* **Your task**
This exercise calls for duplicating every entry below exactly, without the images.

* **Entries shown**
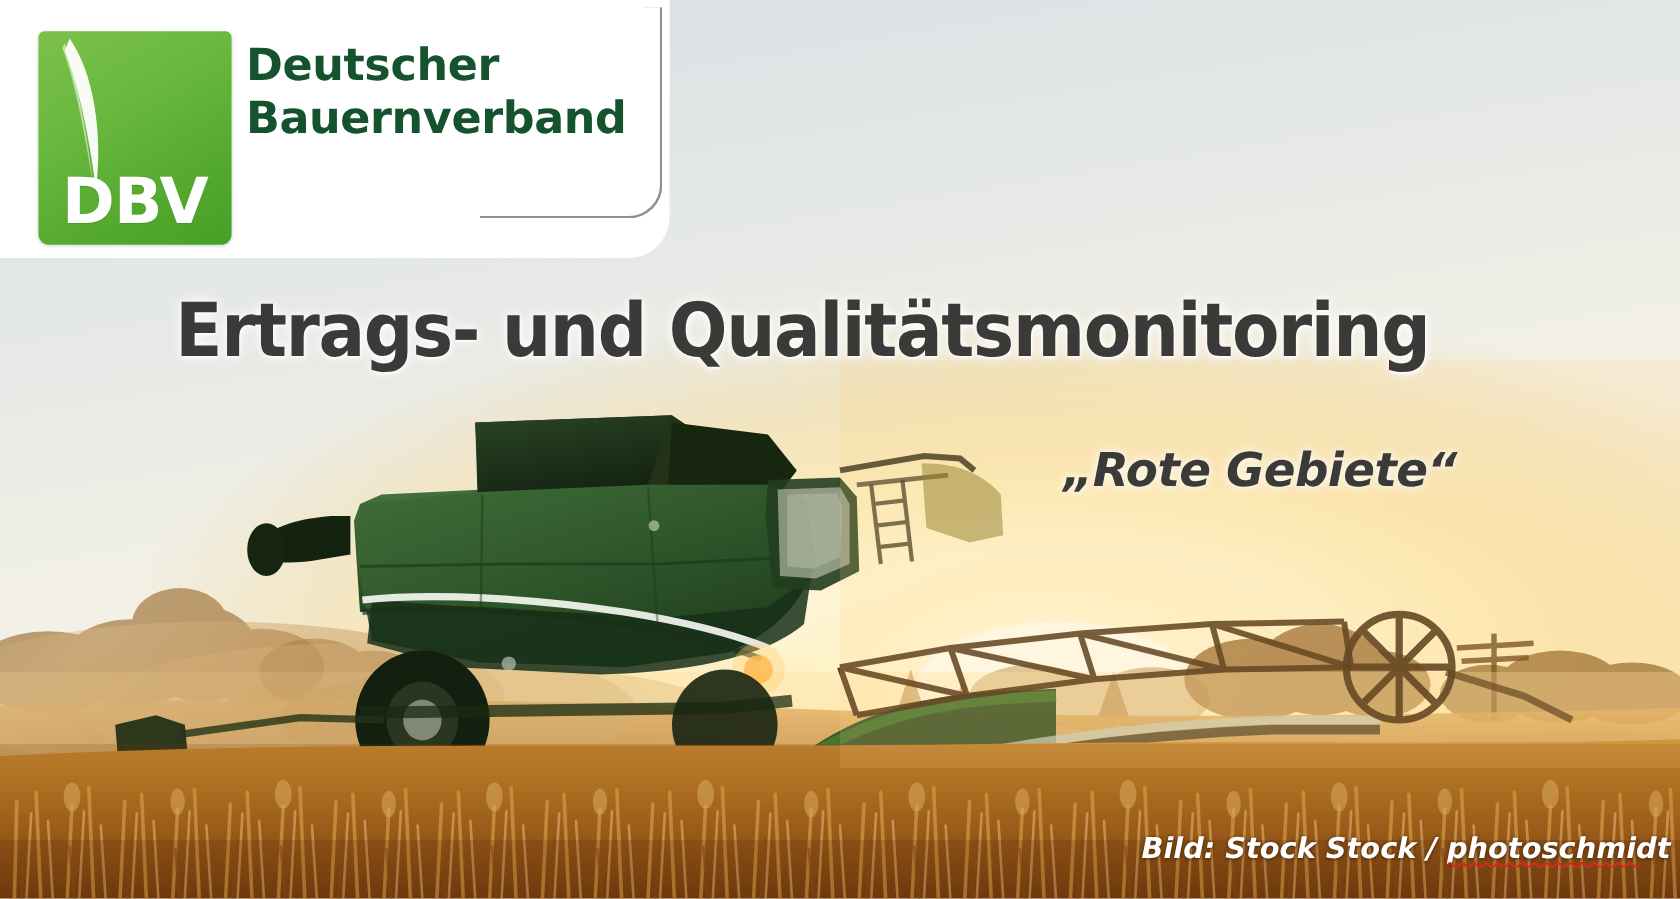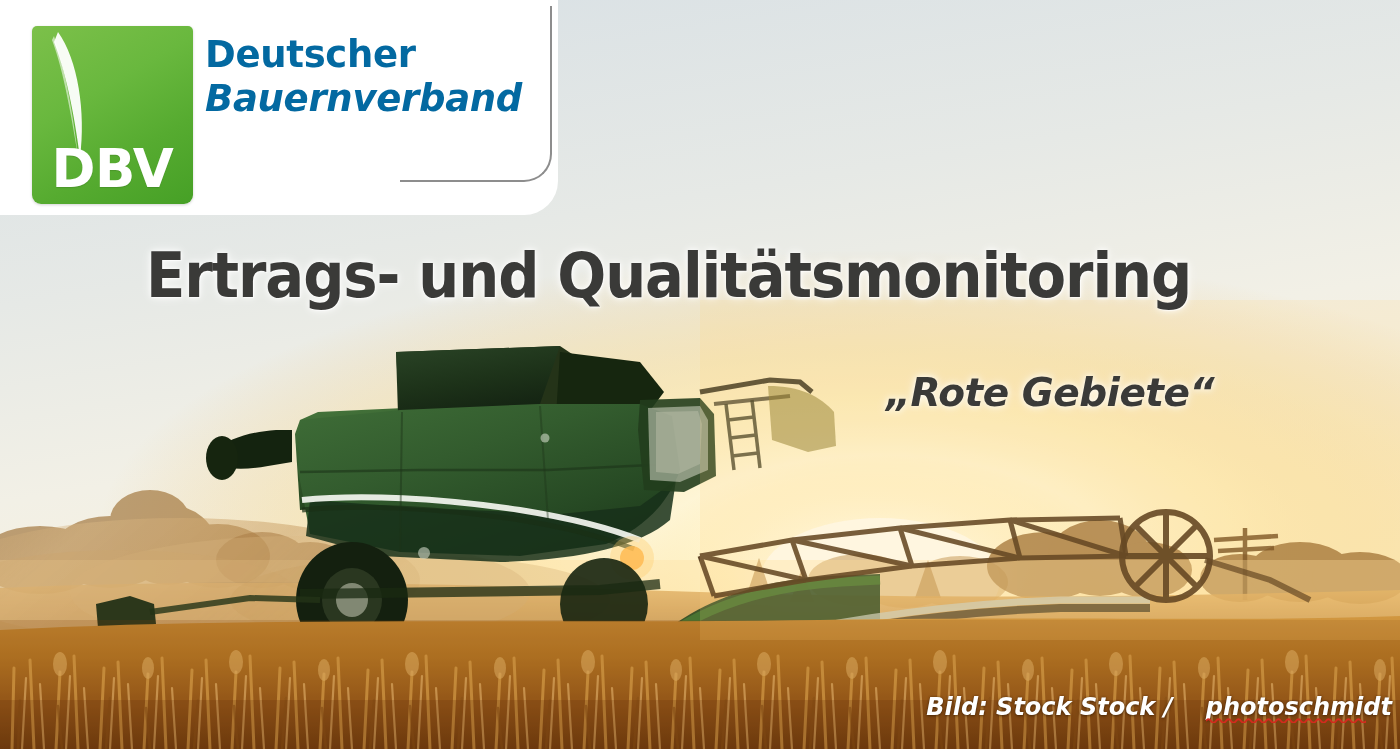"Deutscher" .logo-wordmark { color: #0369a1 -> #14532d }
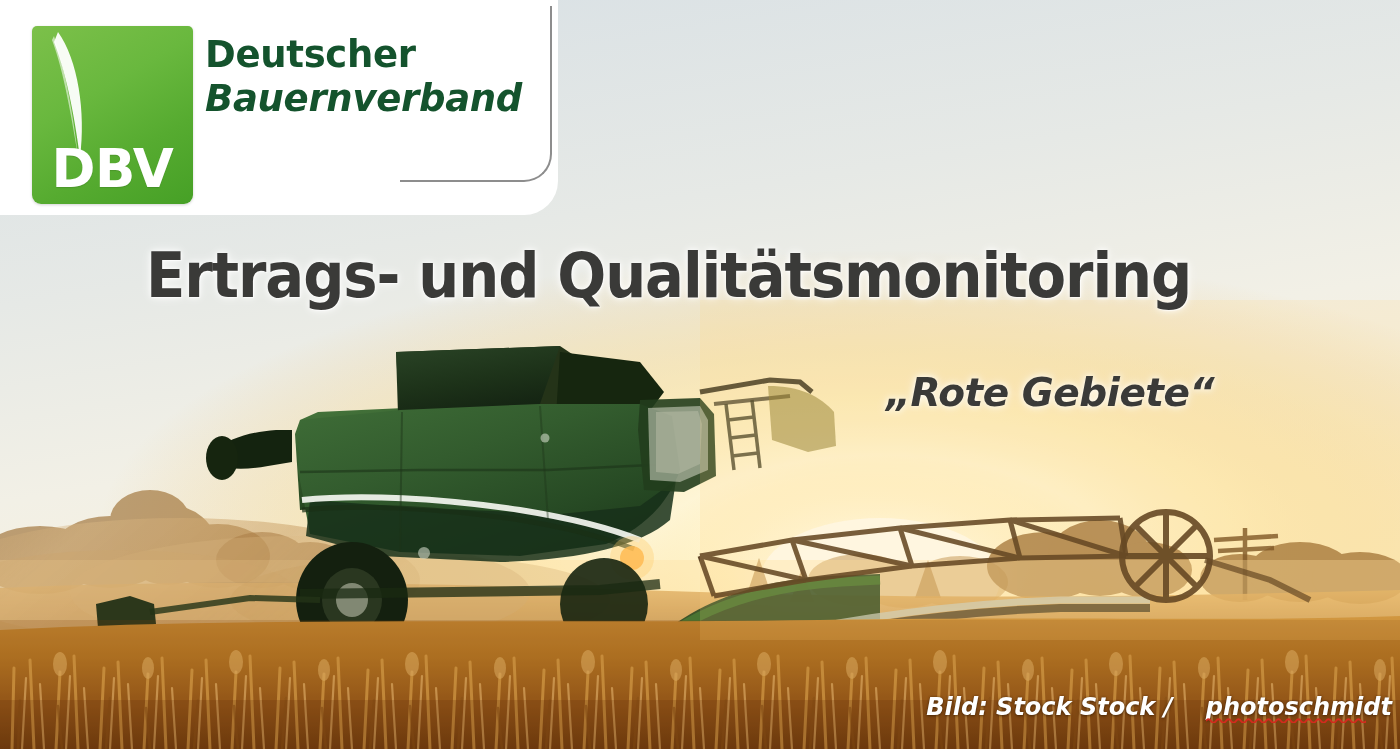"Bauernverband" .logo-wordmark .l2 { font-style: italic -> none }
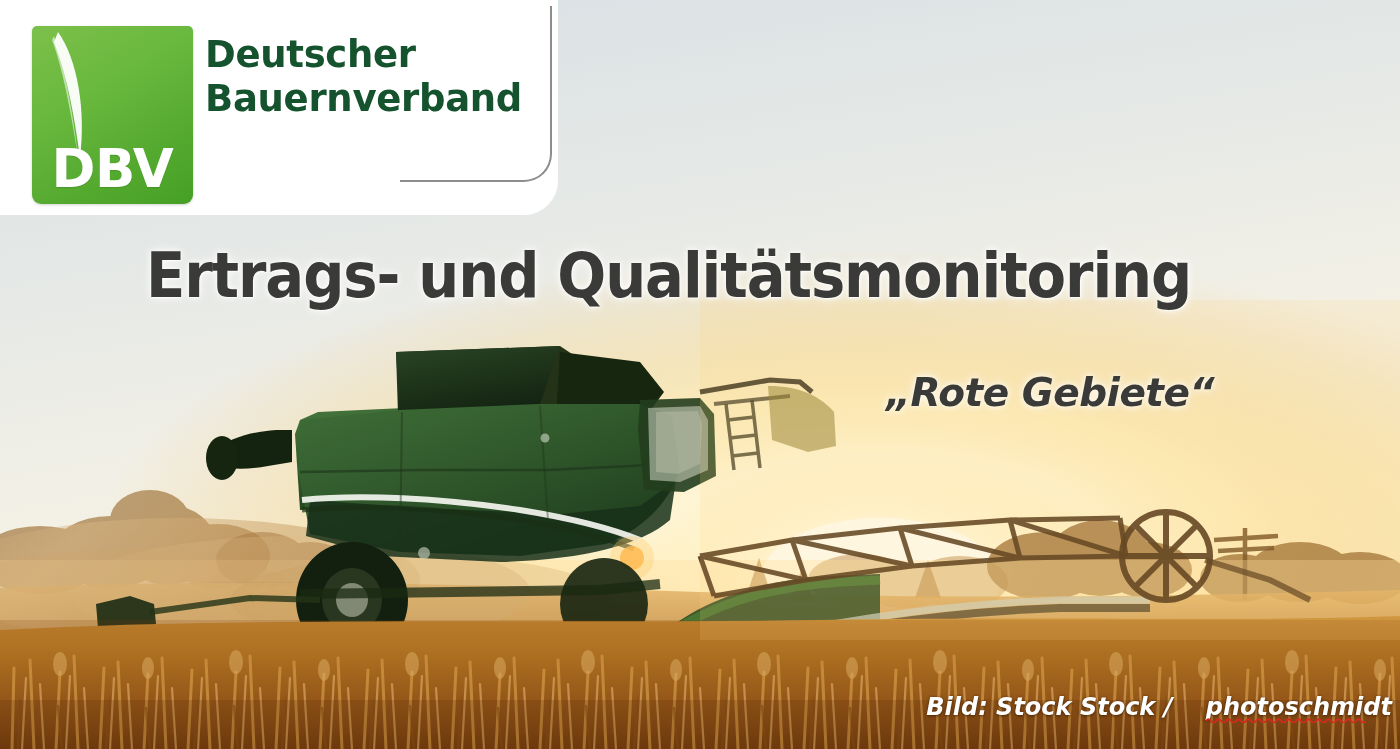"photoschmidt" .credit .misspelled { margin-left: 25px -> none }
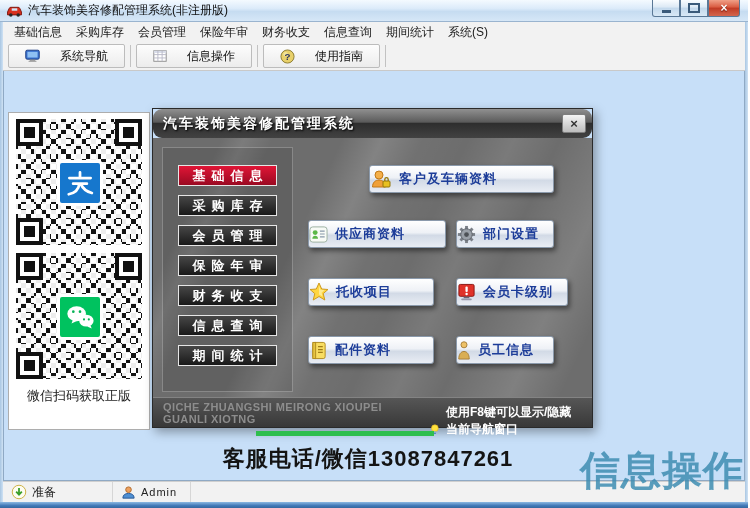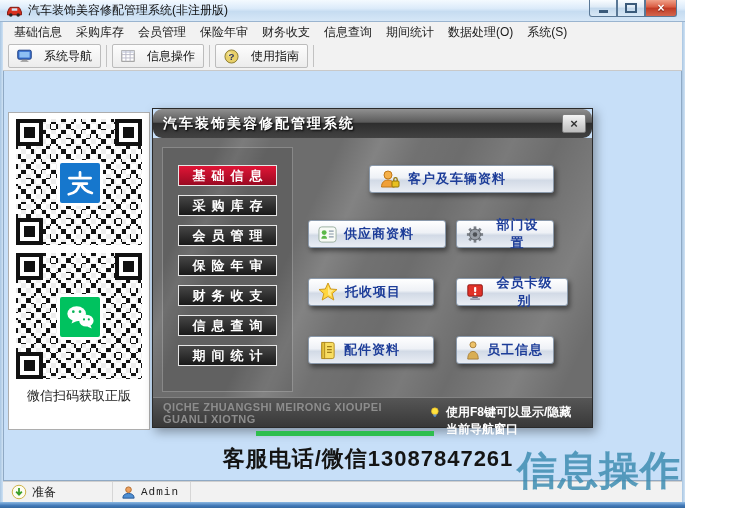"汽车装饰美容修配管理系统(非注册版)" .screen { width: 685px -> 748px }
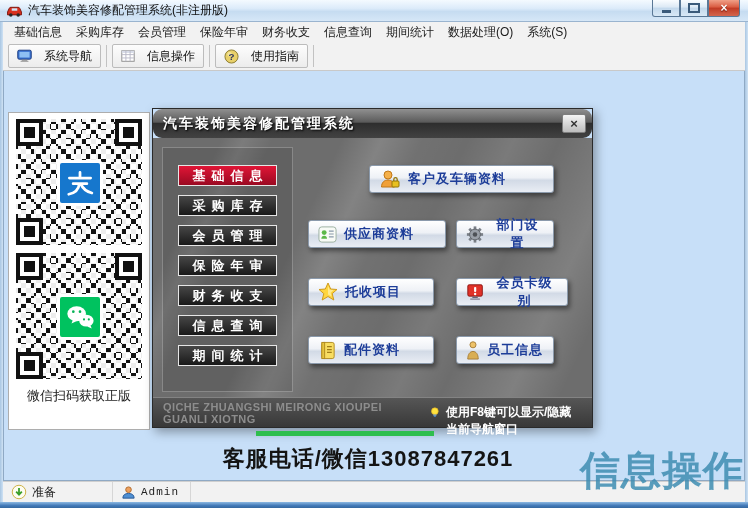"数据处理(O)" span.menu-item { html: <span>数据处理(O)</span> -> none }
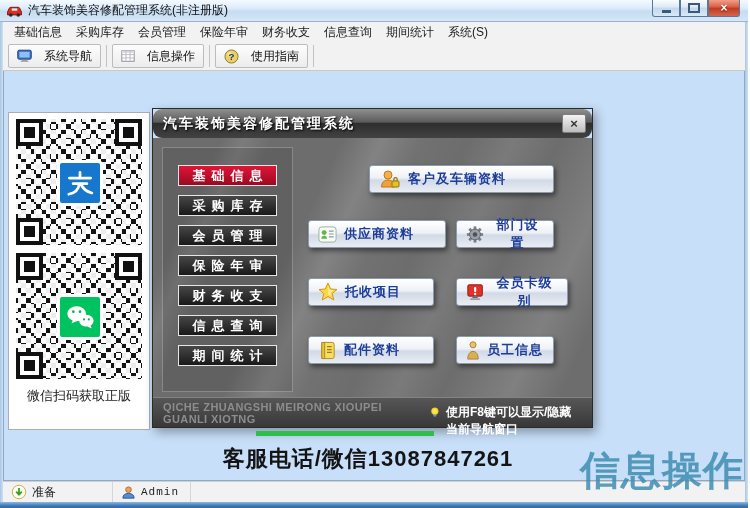"系统导航" .tool-btn { gap: 12px -> 20px; padding: 0 8px -> 0 16px }
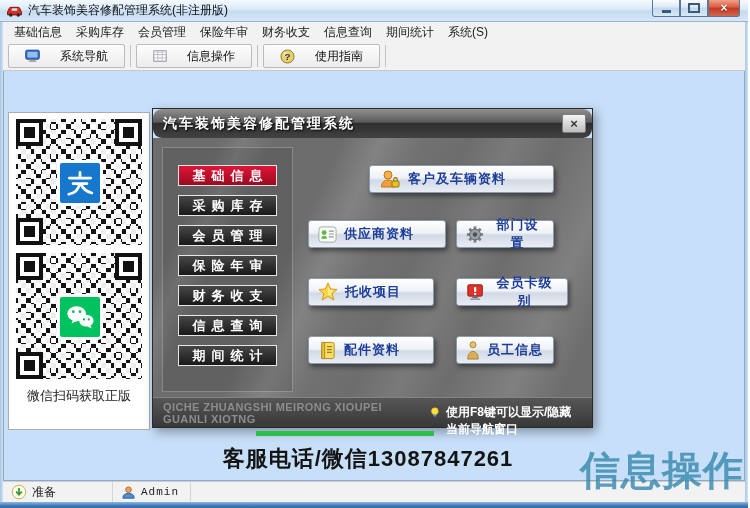"客户及车辆资料" .feat { padding: 0 9px -> 0 0 }
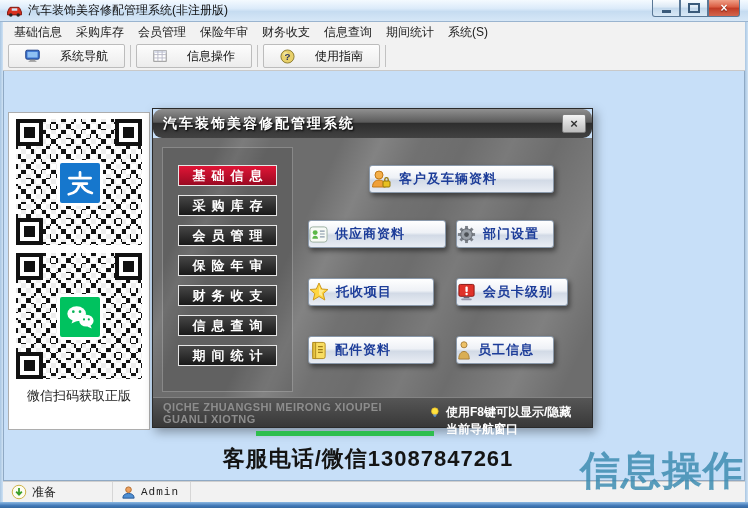"使用F8键可以显示/隐藏当前导航窗口" .hint { align-items: flex-start -> flex-end }
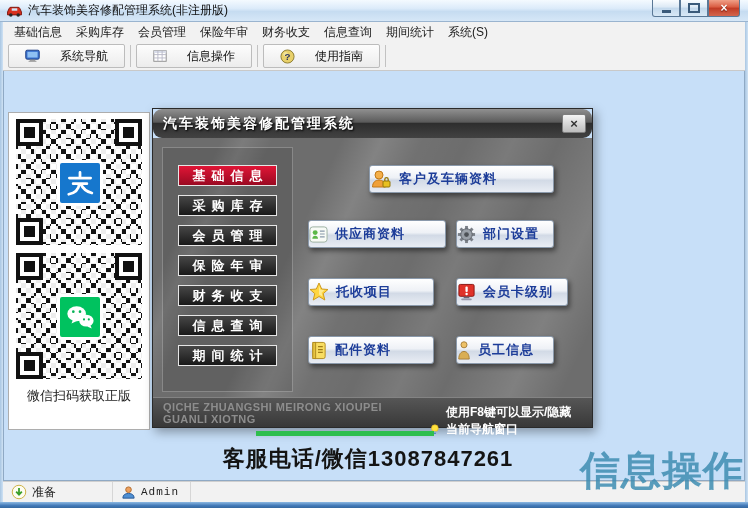"准备" .sb-sec { font-family: Liberation Mono, monospace -> none }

* **Exercise answer**
"Deutscher" .logo-wordmark { color: #0369a1 -> #14532d }
"Bauernverband" .logo-wordmark .l2 { font-style: italic -> none }
"photoschmidt" .credit .misspelled { margin-left: 25px -> none }
"汽车装饰美容修配管理系统(非注册版)" .screen { width: 685px -> 748px }
"数据处理(O)" span.menu-item { html: <span>数据处理(O)</span> -> none }
"系统导航" .tool-btn { gap: 12px -> 20px; padding: 0 8px -> 0 16px }
"客户及车辆资料" .feat { padding: 0 9px -> 0 0 }
"使用F8键可以显示/隐藏当前导航窗口" .hint { align-items: flex-start -> flex-end }
"准备" .sb-sec { font-family: Liberation Mono, monospace -> none }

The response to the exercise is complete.